Варя послушалась, голос двигателя понизился, из задней части салона прилетел запах апельсинов.
— Это человек, — сказал Николай.
Варя посмотрела на приборную панель — за бортом сто по Фаренгейту, осипший кондиционер едва справляется.
— Надо же, — ухмыльнулась Варя, — надеюсь, не коп.
— А какие здесь штрафы?
— А нам то что? — сбавляя скорость, ухмыльнулась Варя, — до России не дотянутся.
— Баксов триста… — вздохнул Николай, — а то и четыреста.
— Черт, — процедила Варя. — Он голосует. Что делать?
Их минивэн тащился уже так медленно, что можно было рассмотреть отдельные кусты и чужие следы вдоль песчаных обочин. Увидев, что машина тормозит, человек сверкнул зубастой улыбкой. Он был в тёмном строгом костюме и необычной шляпе, как из фильма про гангстеров. Проводил машину взглядом и побежал за ней следом, размахивая руками и что-то крича.

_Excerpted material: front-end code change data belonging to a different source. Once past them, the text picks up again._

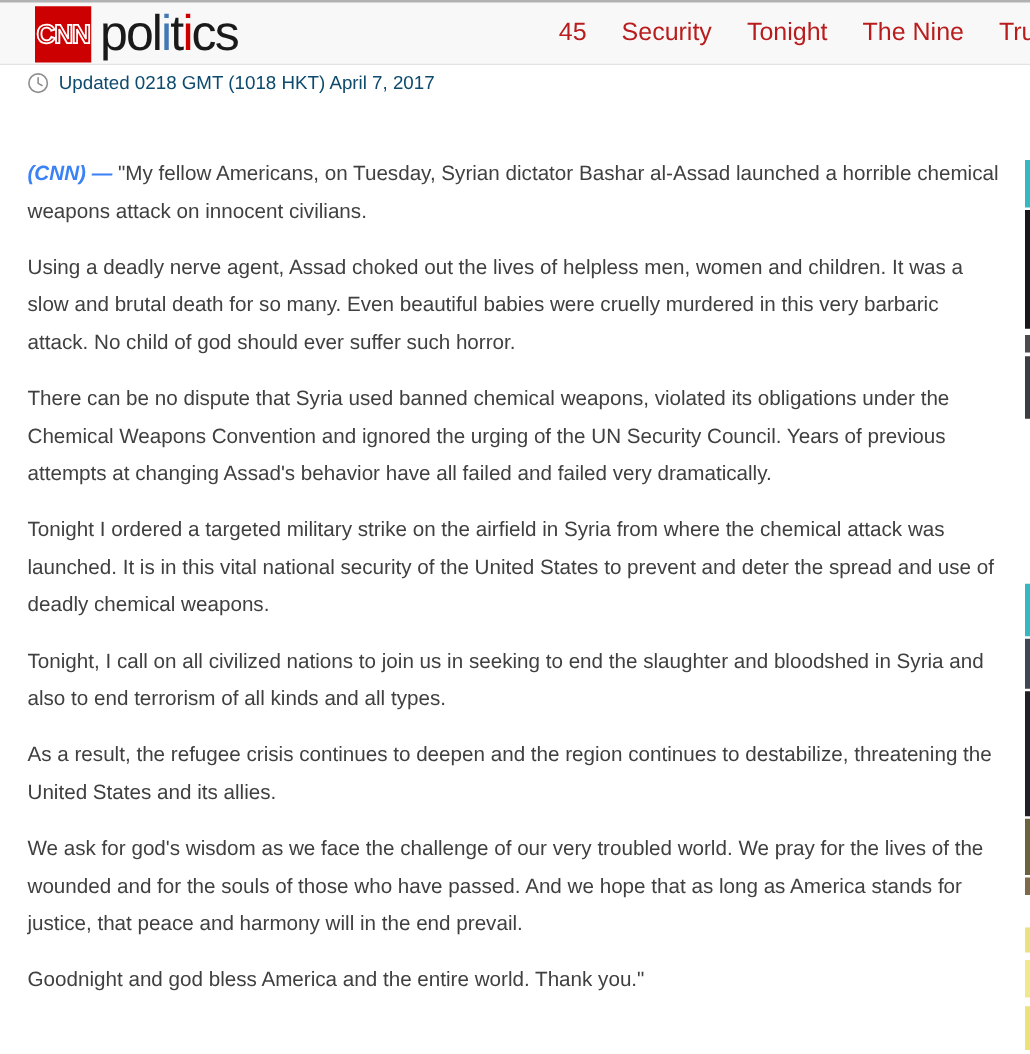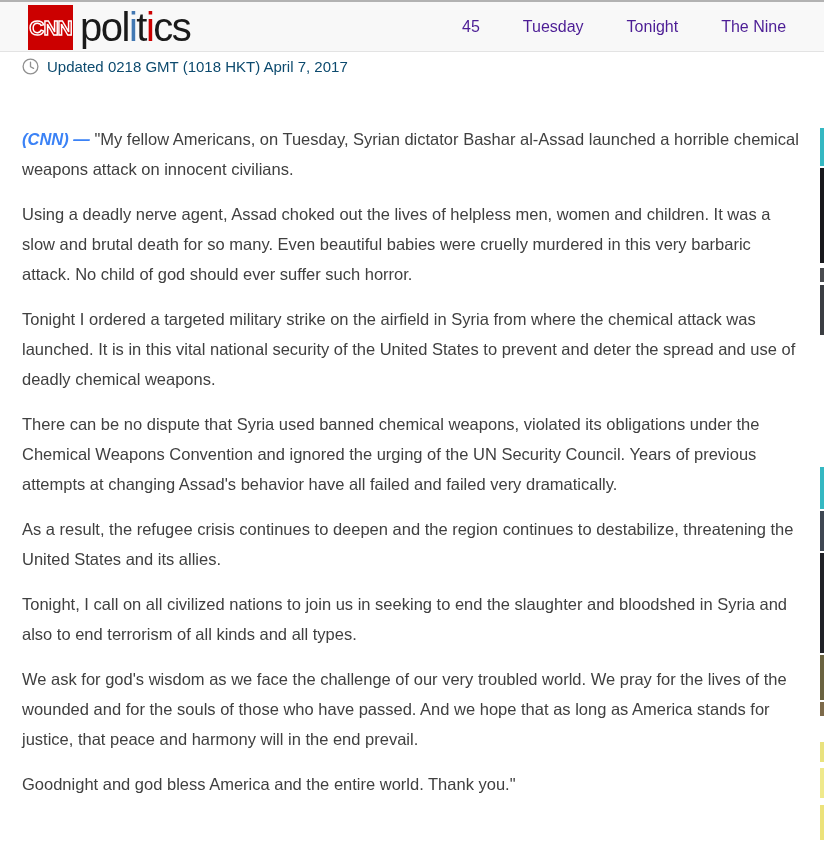--- a/index.html
+++ b/index.html
@@ -70,11 +70,10 @@
     white-space: nowrap;
   }
   .nav-item {
-    font-size: 16px;
-    color: #4c1d95;
+    font-size: 20px;
+    color: #b91c1c;
     cursor: pointer;
     text-decoration: none;
-    margin-left: 15px;
   }
 
   

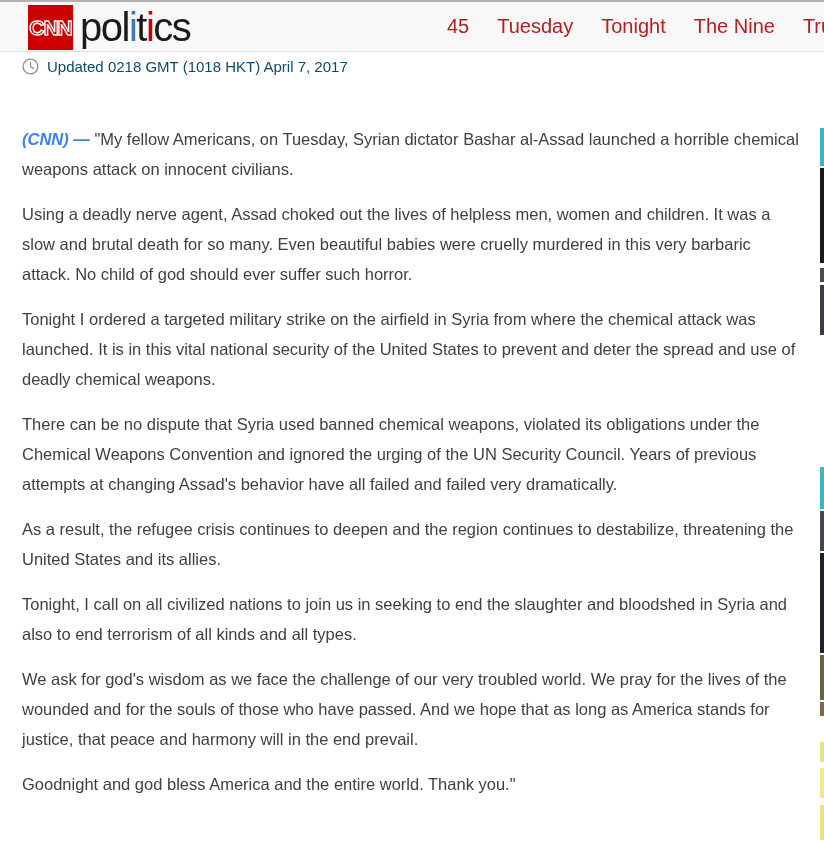--- a/index.html
+++ b/index.html
@@ -138,7 +138,7 @@
     </a>
     <nav class="nav-items">
       <a class="nav-item">45</a>
-      <a class="nav-item">Tuesday</a>
+      <a class="nav-item">Security</a>
       <a class="nav-item">Tonight</a>
       <a class="nav-item">The Nine</a>
       <a class="nav-item">Trump</a>

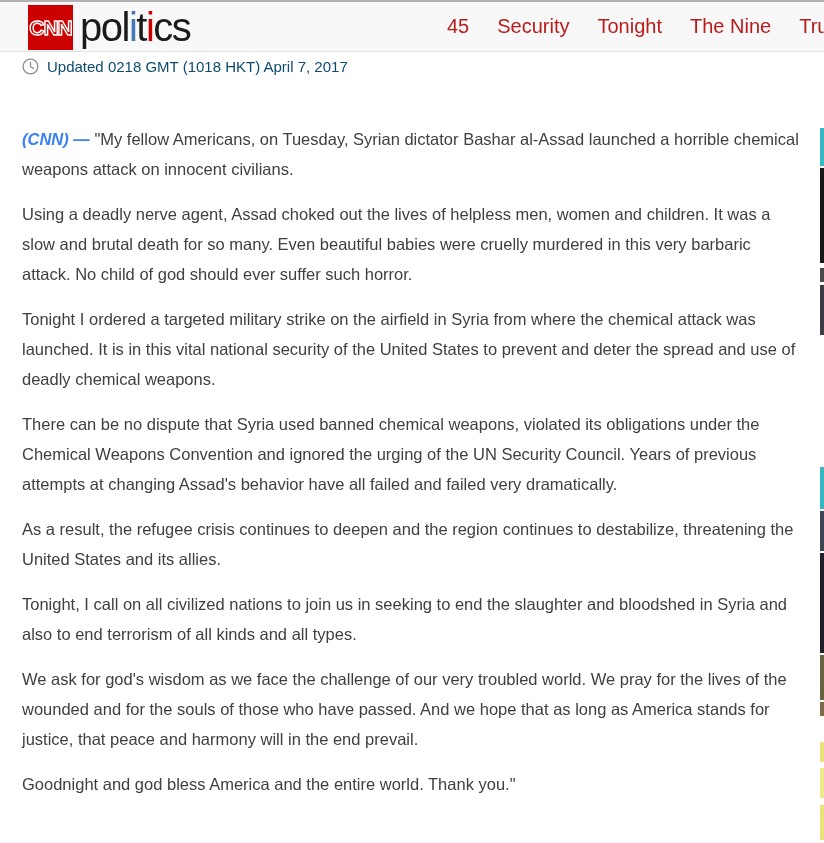--- a/index.html
+++ b/index.html
@@ -156,8 +156,8 @@
   <div class="article">
     <p><strong>(CNN) —</strong> <span>"My fellow Americans, on Tuesday, Syrian dictator Bashar al-Assad launched a horrible chemical weapons attack on innocent civilians.</span></p>
     <p>Using a deadly nerve agent, Assad choked out the lives of helpless men, women and children. It was a slow and brutal death for so many. Even beautiful babies were cruelly murdered in this very barbaric attack. No child of god should ever suffer such horror.</p>
+    <p>There can be no dispute that Syria used banned chemical weapons, violated its obligations under the Chemical Weapons Convention and ignored the urging of the UN Security Council. Years of previous attempts at changing Assad's behavior have all failed and failed very dramatically.</p>
     <p>Tonight I ordered a targeted military strike on the airfield in Syria from where the chemical attack was launched. It is in this vital national security of the United States to prevent and deter the spread and use of deadly chemical weapons.</p>
-    <p>There can be no dispute that Syria used banned chemical weapons, violated its obligations under the Chemical Weapons Convention and ignored the urging of the UN Security Council. Years of previous attempts at changing Assad's behavior have all failed and failed very dramatically.</p>
     <p>As a result, the refugee crisis continues to deepen and the region continues to destabilize, threatening the United States and its allies.</p>
     <p>Tonight, I call on all civilized nations to join us in seeking to end the slaughter and bloodshed in Syria and also to end terrorism of all kinds and all types.</p>
     <p>We ask for god's wisdom as we face the challenge of our very troubled world. We pray for the lives of the wounded and for the souls of those who have passed. And we hope that as long as America stands for justice, that peace and harmony will in the end prevail.</p>

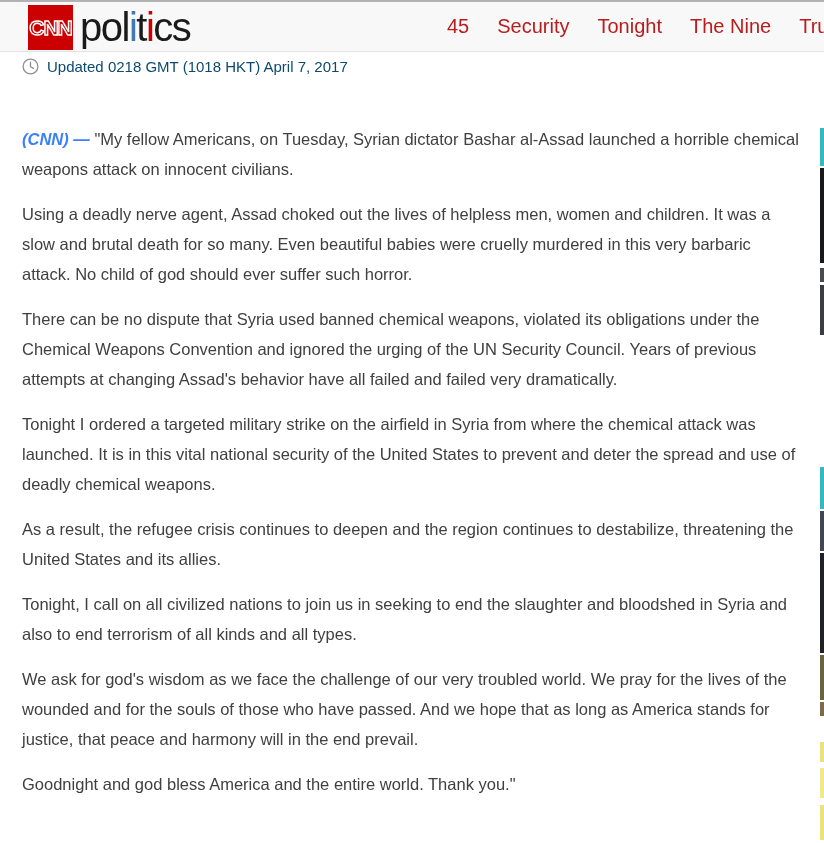--- a/index.html
+++ b/index.html
@@ -158,8 +158,8 @@
     <p>Using a deadly nerve agent, Assad choked out the lives of helpless men, women and children. It was a slow and brutal death for so many. Even beautiful babies were cruelly murdered in this very barbaric attack. No child of god should ever suffer such horror.</p>
     <p>There can be no dispute that Syria used banned chemical weapons, violated its obligations under the Chemical Weapons Convention and ignored the urging of the UN Security Council. Years of previous attempts at changing Assad's behavior have all failed and failed very dramatically.</p>
     <p>Tonight I ordered a targeted military strike on the airfield in Syria from where the chemical attack was launched. It is in this vital national security of the United States to prevent and deter the spread and use of deadly chemical weapons.</p>
+    <p>Tonight, I call on all civilized nations to join us in seeking to end the slaughter and bloodshed in Syria and also to end terrorism of all kinds and all types.</p>
     <p>As a result, the refugee crisis continues to deepen and the region continues to destabilize, threatening the United States and its allies.</p>
-    <p>Tonight, I call on all civilized nations to join us in seeking to end the slaughter and bloodshed in Syria and also to end terrorism of all kinds and all types.</p>
     <p>We ask for god's wisdom as we face the challenge of our very troubled world. We pray for the lives of the wounded and for the souls of those who have passed. And we hope that as long as America stands for justice, that peace and harmony will in the end prevail.</p>
     <p>Goodnight and god bless America and the entire world. Thank you."</p>
   </div>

— Останови, — попросил Николай.
Варвара послушалась. Свернув на рыжую хрустящую обочину, она посмотрела в крохотное зеркальце, в котором объекты выглядят ближе, чем есть на самом деле.
— Мне кажется, ему нужна помощь, может у него машина сломалась? — сказал Николай.
— И телефон сел, да?
— Всякое бывает…
— А где машина, ты видишь?
Их минивэн окутала поднятая с обочины рыжая пыль. Когда она рассеялась, Николай открыл дверь, и будто попал в сушилку для белья — жара бросилась ему в лицо, как горячее полотенце. Воздух тяжелый и плотный, ватный и пустой. Пустынный, Невадский. Николай ступил на хрустящий песок и поправил очки. Человек в черной гангстерской шляпе торопливо приближался, сверкая на ходу первосортной американской улыбкой. На вид ему было около тридцати.
2
От английского «warning», с которого начинаются важные предупреждения на американских дорожных знаках.